■ TASK INPUT
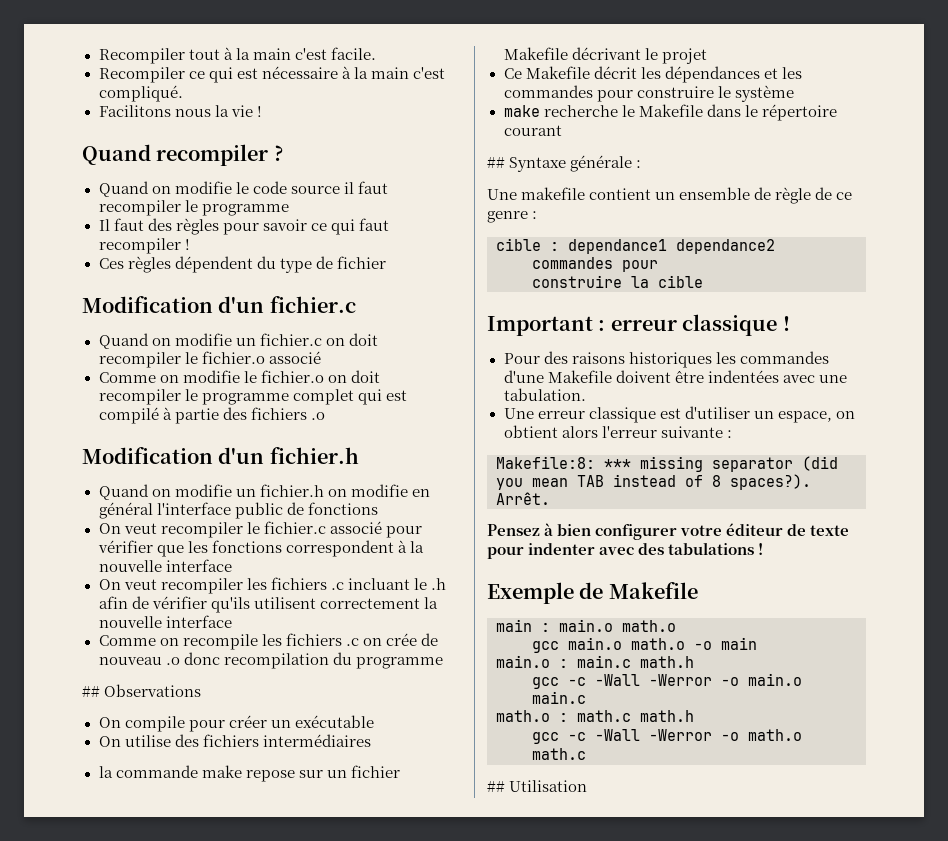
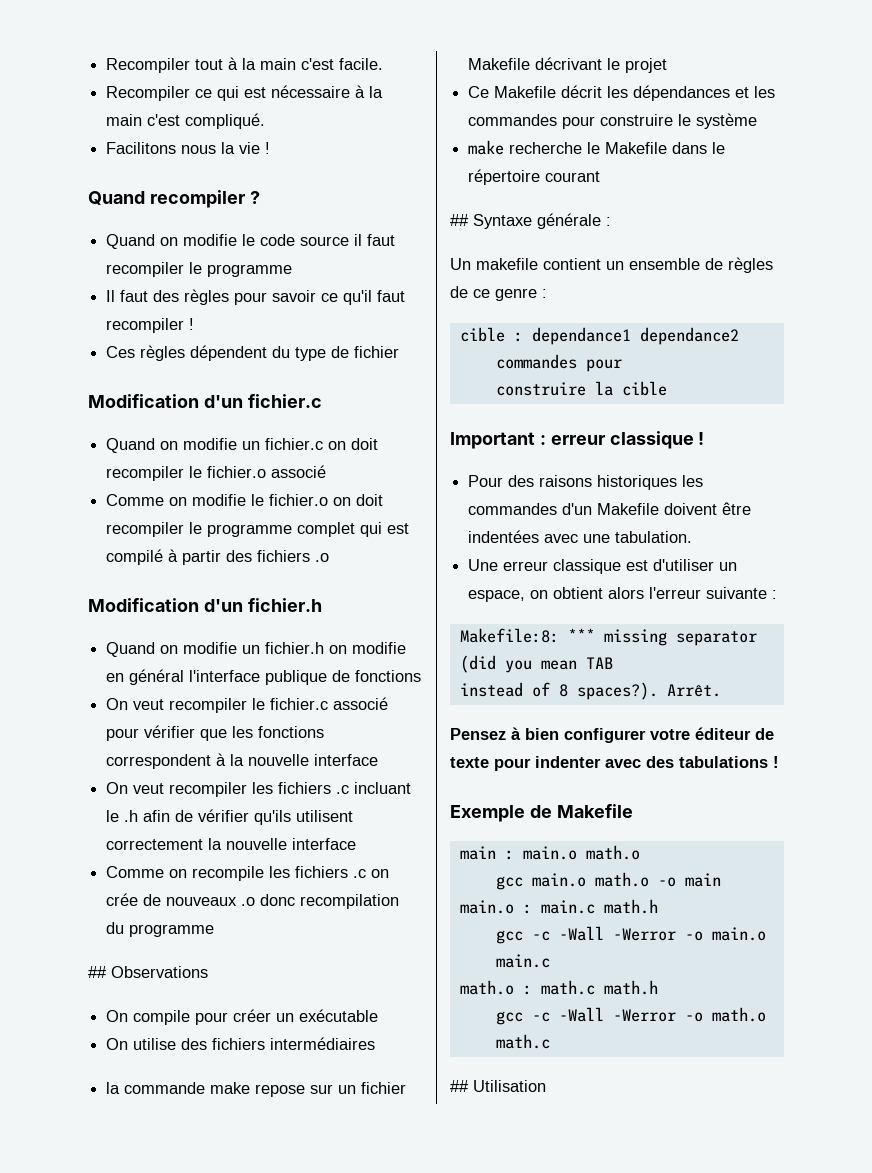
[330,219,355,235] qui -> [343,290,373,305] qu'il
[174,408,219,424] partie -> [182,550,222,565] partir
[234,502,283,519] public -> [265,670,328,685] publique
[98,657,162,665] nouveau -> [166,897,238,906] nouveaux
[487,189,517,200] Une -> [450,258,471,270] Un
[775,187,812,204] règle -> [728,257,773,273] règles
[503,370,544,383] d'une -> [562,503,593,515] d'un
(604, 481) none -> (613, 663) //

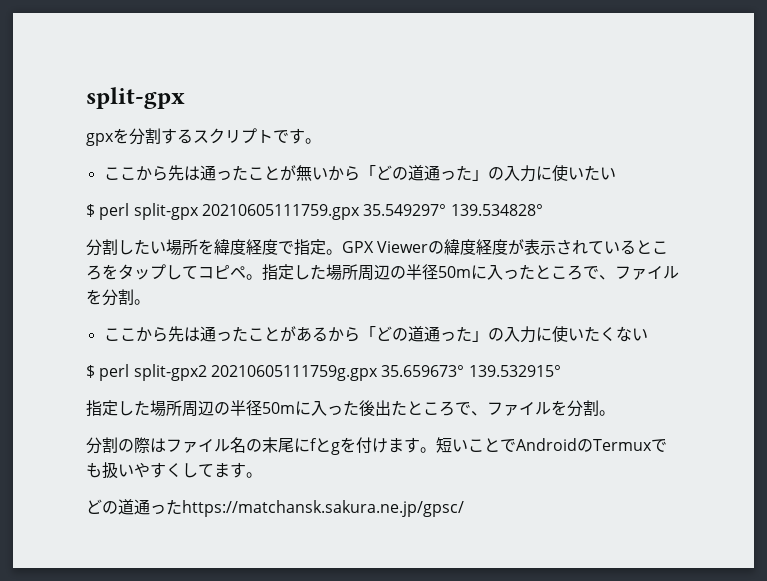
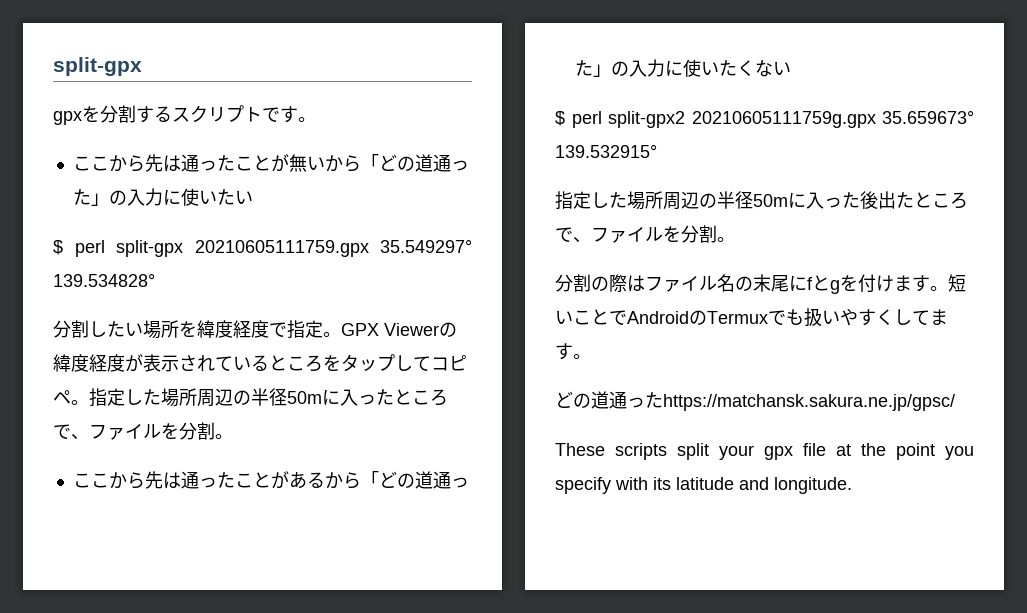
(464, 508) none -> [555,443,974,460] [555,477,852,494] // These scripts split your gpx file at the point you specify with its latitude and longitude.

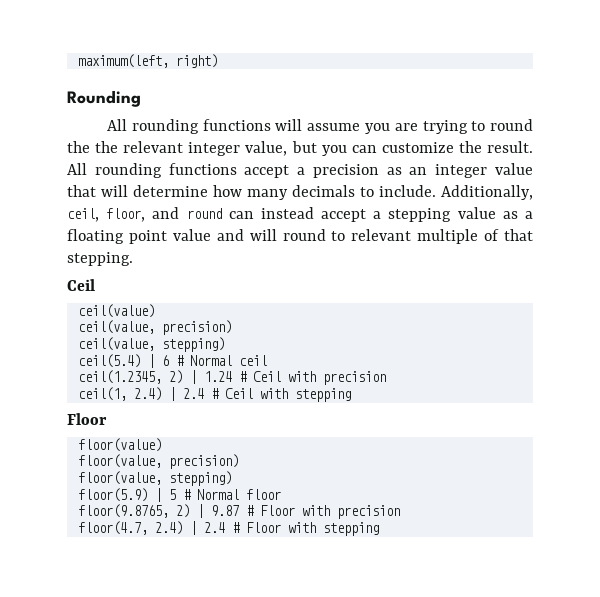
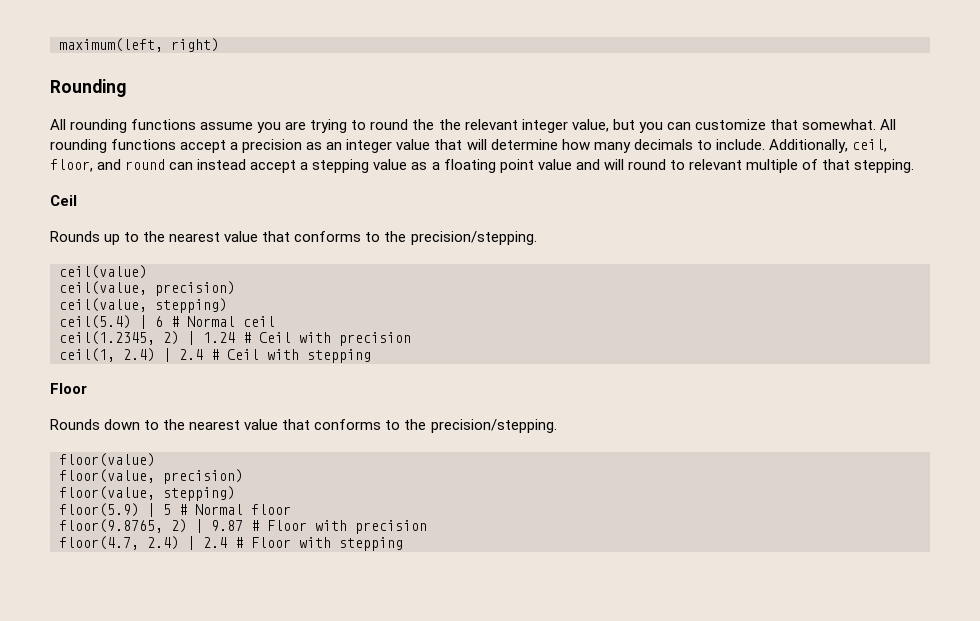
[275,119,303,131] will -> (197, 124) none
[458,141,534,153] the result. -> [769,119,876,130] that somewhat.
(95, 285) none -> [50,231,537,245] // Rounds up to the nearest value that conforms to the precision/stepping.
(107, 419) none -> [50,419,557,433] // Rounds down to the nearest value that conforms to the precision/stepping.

■ BRIEF
If a line of the data above contains "conforms", copy it out.

■ SOLUTION
(95, 285) none -> [50,231,537,245] // Rounds up to the nearest value that conforms to the precision/stepping.
(107, 419) none -> [50,419,557,433] // Rounds down to the nearest value that conforms to the precision/stepping.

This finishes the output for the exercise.